Go through the lines below one by one and count those holding the string "images". Give the count alone.
━━━━━ INPUT RECORDS ━━━━━
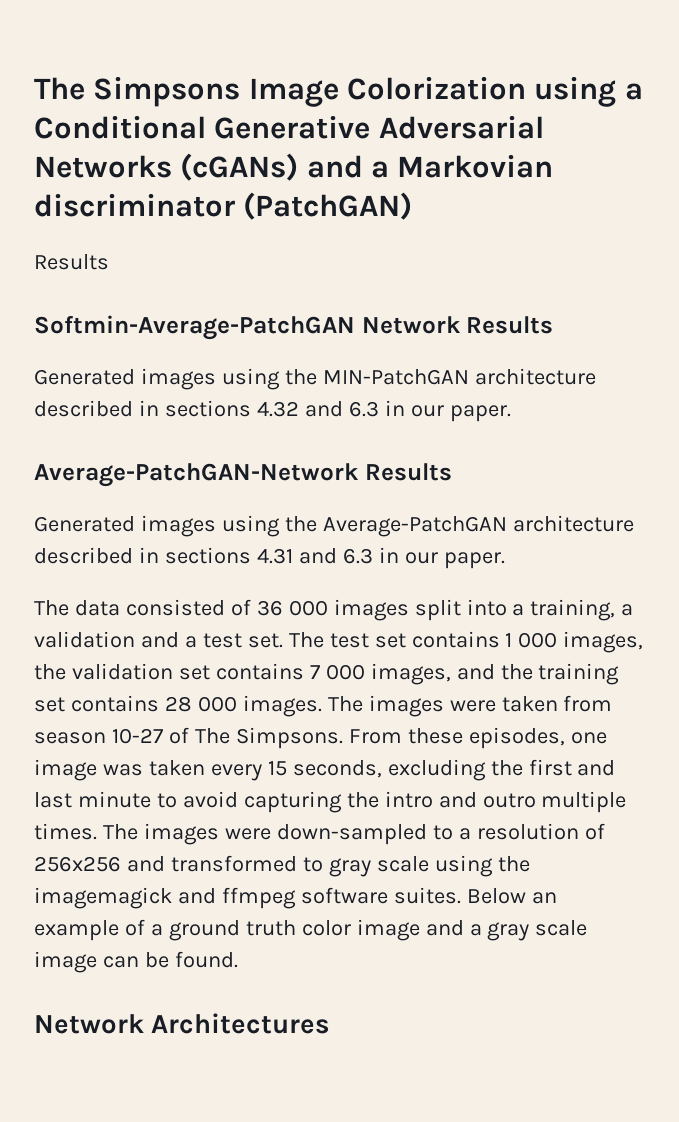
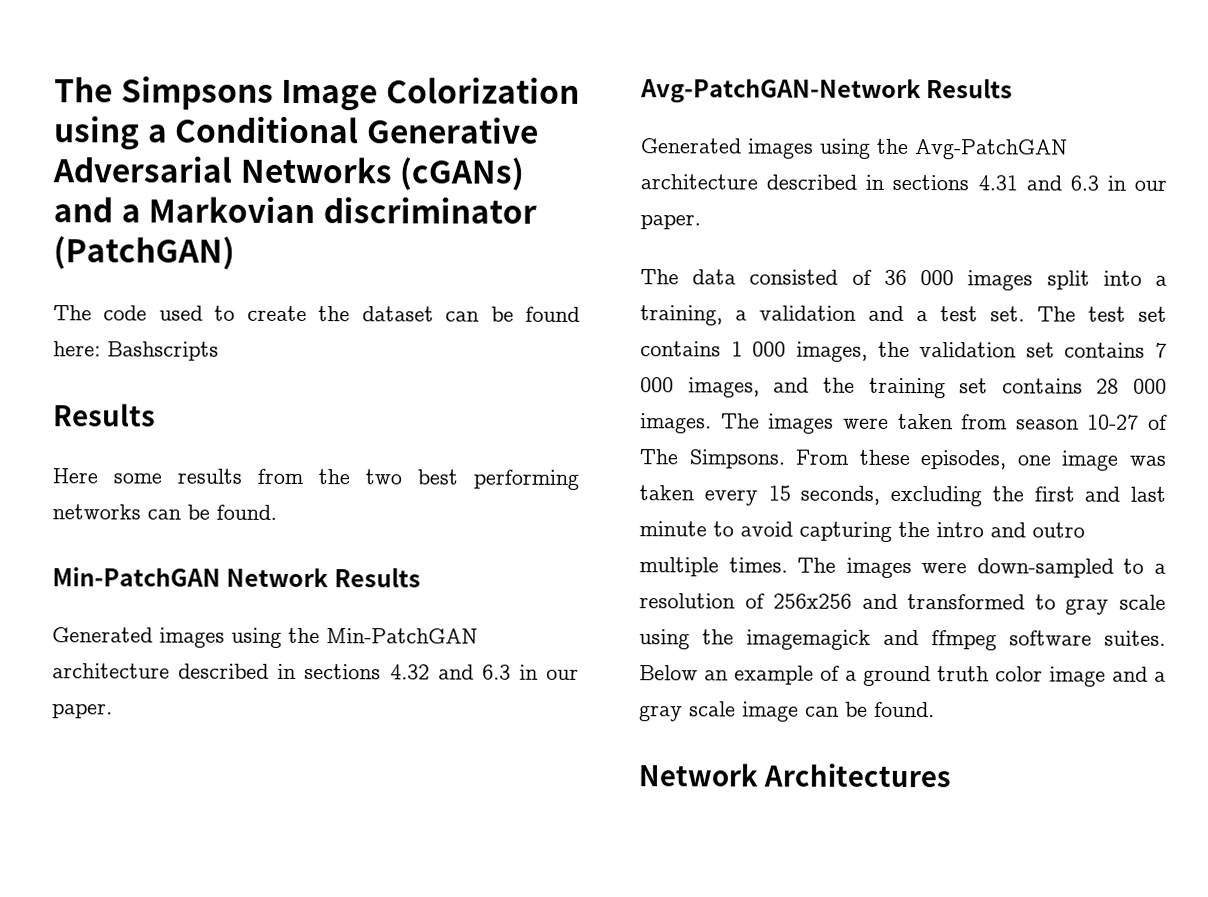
  The Simpsons Image Colorization using a Conditional Generative Adversarial Networks (cGANs) and a Markovian discriminator (PatchGAN)
+ The code used to create the dataset can be found here: Bashscripts
  Results
- Softmin-Average-PatchGAN Network Results
+ Here some results from the two best performing networks can be found.
+ Min-PatchGAN Network Results
- Generated images using the MIN-PatchGAN architecture described in sections 4.32 and 6.3 in our paper.
+ Generated images using the Min-PatchGAN architecture described in sections 4.32 and 6.3 in our paper.
- Average-PatchGAN-Network Results
- Generated images using the Average-PatchGAN architecture described in sections 4.31 and 6.3 in our paper.
+ Avg-PatchGAN-Network Results
+ Generated images using the Avg-PatchGAN architecture described in sections 4.31 and 6.3 in our paper.

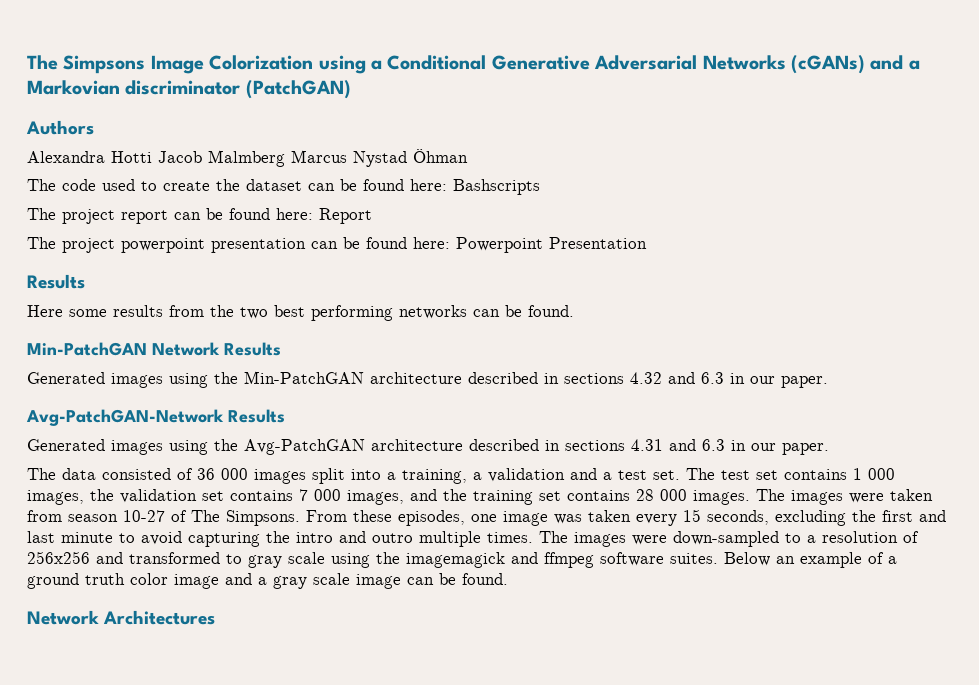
+ Authors
+ Alexandra Hotti Jacob Malmberg Marcus Nystad Öhman
+ The project report can be found here: Report
+ The project powerpoint presentation can be found here: Powerpoint Presentation

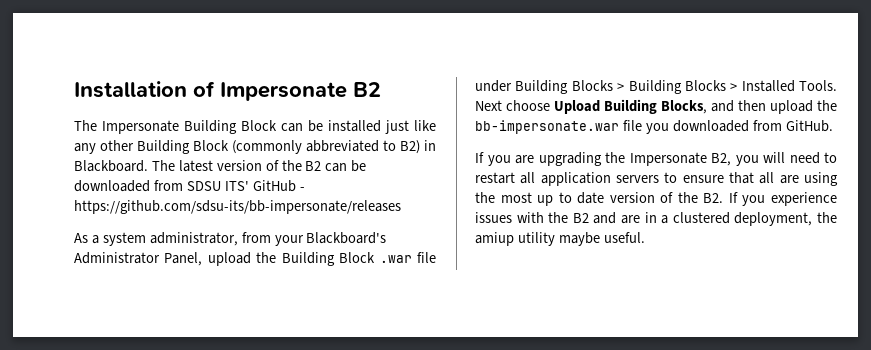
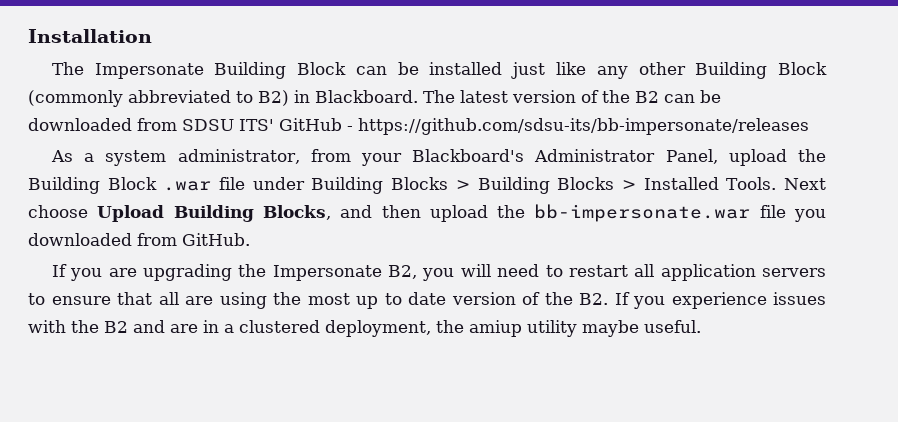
- Installation of Impersonate B2
+ Installation

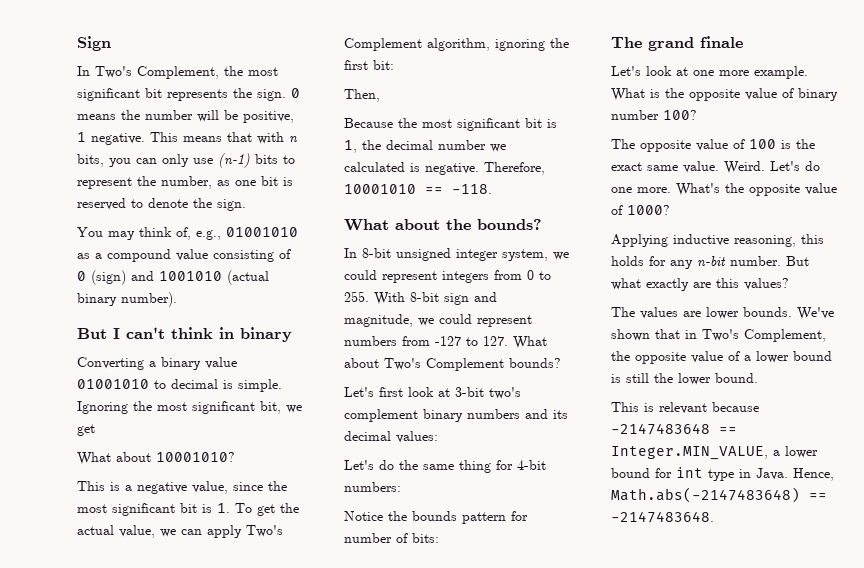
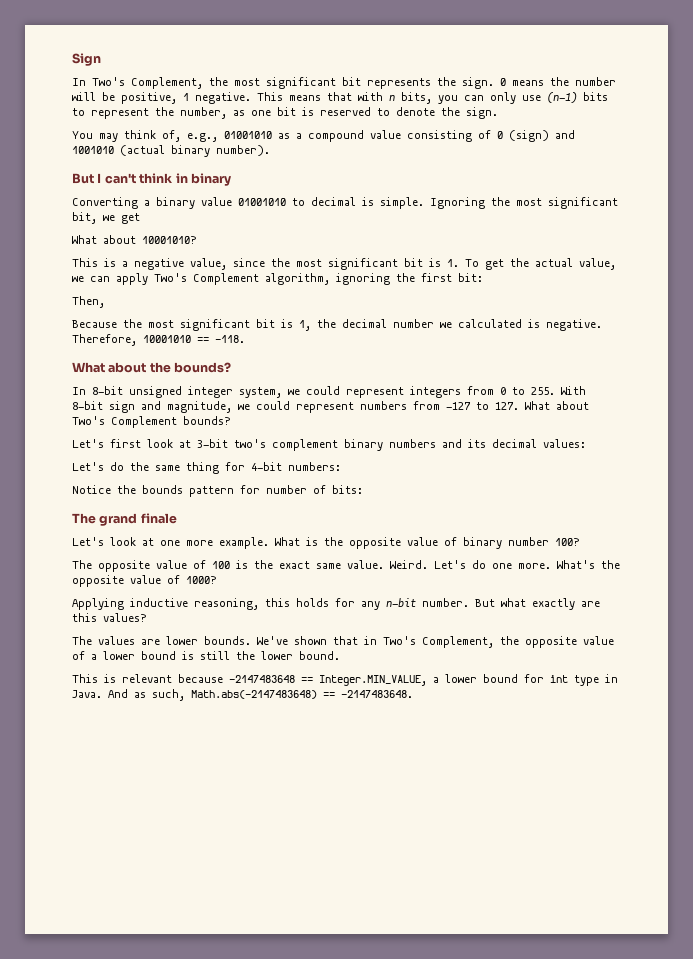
- Hence, Math.abs(-2147483648) == -2147483648.
+ And as such, Math.abs(-2147483648) == -2147483648.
━━━━━
ANSWER FOR THIS EXERCISE: 4